Personalized Learning Q&A

Is one-to-one technology essential to effective Personalized Learning implementation?


  • Chromebooks and iPads were everywhere in these schools. QR codes were as abundant as windows. Was every child using one while we were at the schools? Not every minute. While the technology provided ample access for independent inquiry and allowed for more options on differentiated pathways, I could see ways to work out what's needed, between books and printed assignments and--in my favorite observation--cool magnets and cardboard cars.
How are pathways different from Genius Hour and elementary learning centers?
  • I discovered pathways are actually very specific and constructed directly from power standards, rather than from individual students' passions.
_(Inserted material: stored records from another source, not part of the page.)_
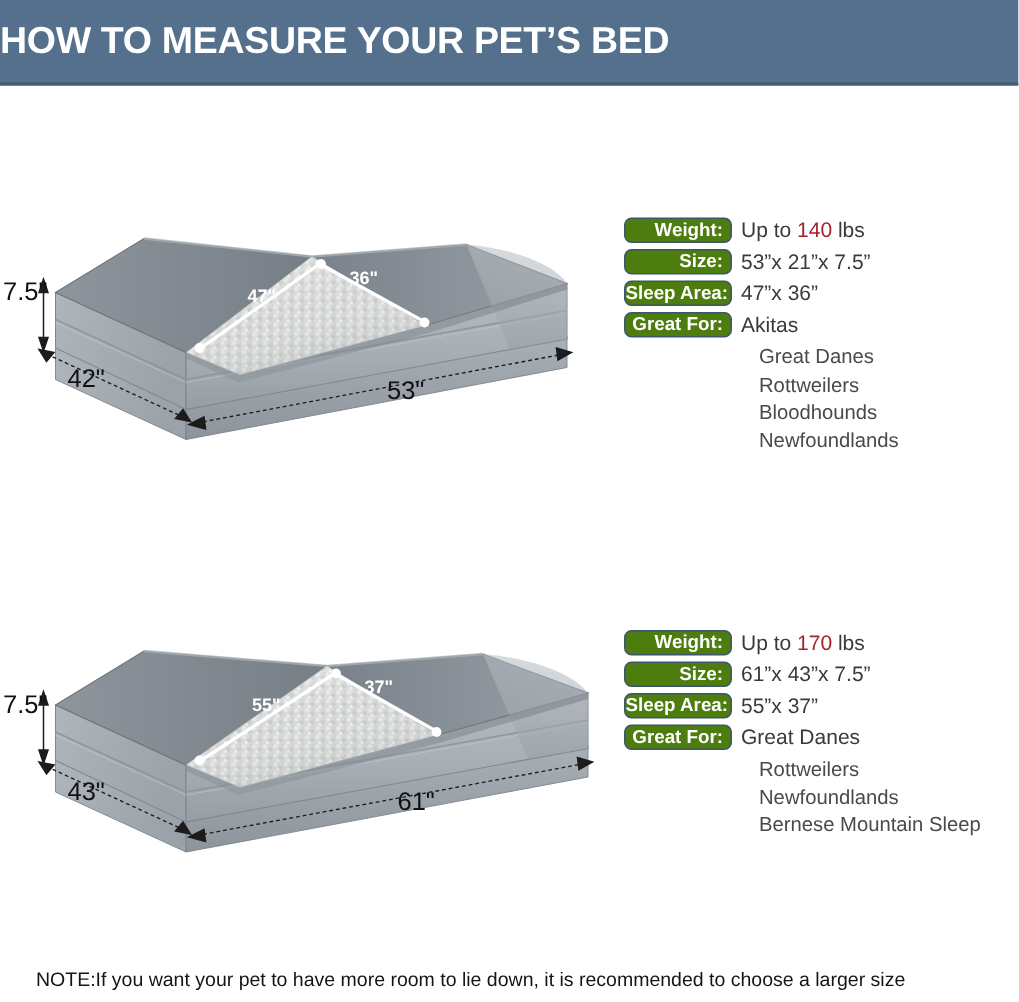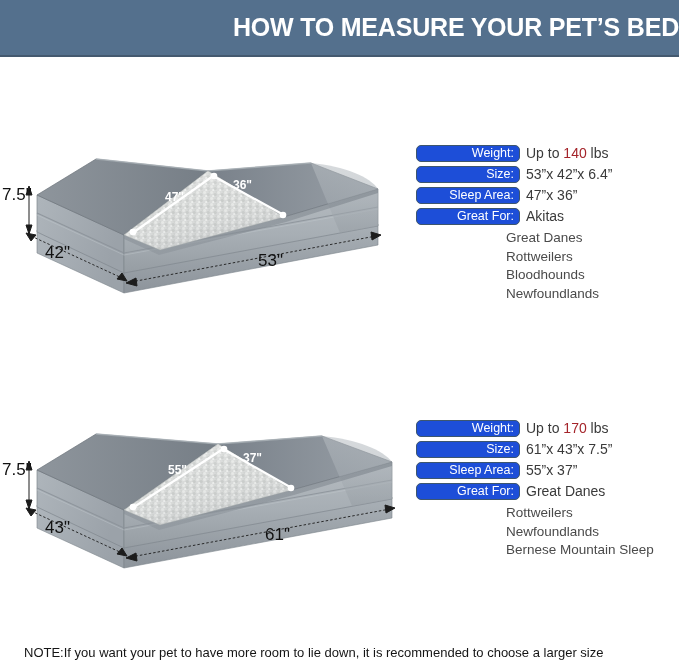--- a/index.html
+++ b/index.html
@@ -33,7 +33,7 @@
     width: 679px;
     height: 55px;
     line-height: 55px;
-    text-align: right;
+    text-align: left;
     color: #ffffff;
     font-size: 25px;
     font-weight: bold;

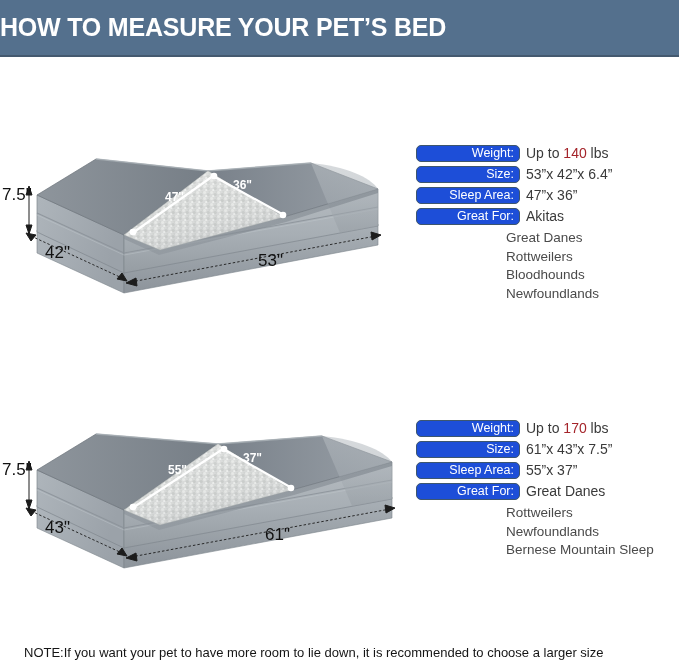--- a/index.html
+++ b/index.html
@@ -72,15 +72,15 @@
     margin-bottom: 4px;
   }
   .spec-label {
-    width: 104px;
+    width: 72px;
     height: 17px;
     box-sizing: border-box;
-    background: #1d4ed8;
+    background: #4d7c0f;
     border: 1px solid #3d566e;
     border-radius: 5px;
     color: #ffffff;
     font-size: 12.5px;
-    font-weight: normal;
+    font-weight: bold;
     text-align: right;
     line-height: 15px;
     padding-right: 5px;

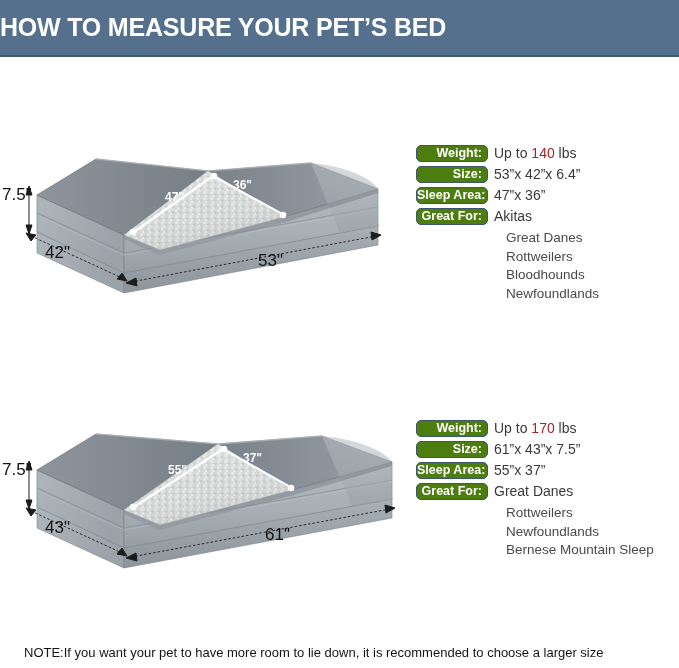--- a/index.html
+++ b/index.html
@@ -236,7 +236,7 @@
     </div>
     <div class="spec-row">
       <div class="spec-label">Size:</div>
-      <div class="spec-value">53”x 42”x 6.4”</div>
+      <div class="spec-value">53”x 21”x 7.5”</div>
     </div>
     <div class="spec-row">
       <div class="spec-label">Sleep Area:</div>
Students are provided with choices along the way, either within a playlist of necessary activities or with completely distinct pathways that lead to mastery of the same objectives. Stations may, in fact, be part of the process: students were typically spread out all over the room in different areas, which were sometimes set up with materials for certain activities. However, all students would not all necessarily end up rotating through every station, as with learning centers--only the ones they needed to get to "got it" on their objectives.
Where do mandated course objectives fit in?
  • Sra. Thompson explained teachers' processes of analyzing the Standard Course of Study and selecting "power standards" on which to build units. It's not that other standards are ignored, but the goal is to zero in on the standards that can be turned into driving questions for units. Then other standards can be addressed within those units.
How much flexibility is recommended in pathways?
  • Some teachers provide pathway options based on students learning styles. Some have different pathways for independent learners and those who need more support. Some just have different options at each step of the process (e.g. pretest, learn, practice, create). Here are some examples my colleagues collected!



How is data collected?

  • While I think tests in general are stupid, I was intrigued by the idea of letting kids skip entire units after a pretest. I mean, if the kids can demonstrate they don't need it, why not let them move on? (Besides the potential for skipping beyond the teacher's resources, of course--something the elementary schools are looking into addressing with standards-based grading.) Along the way, however, teachers build checkpoints into their pathways, which may take the form of quizzes or tests or still other types of  assignments requiring students to create something to demonstrate their comprehension.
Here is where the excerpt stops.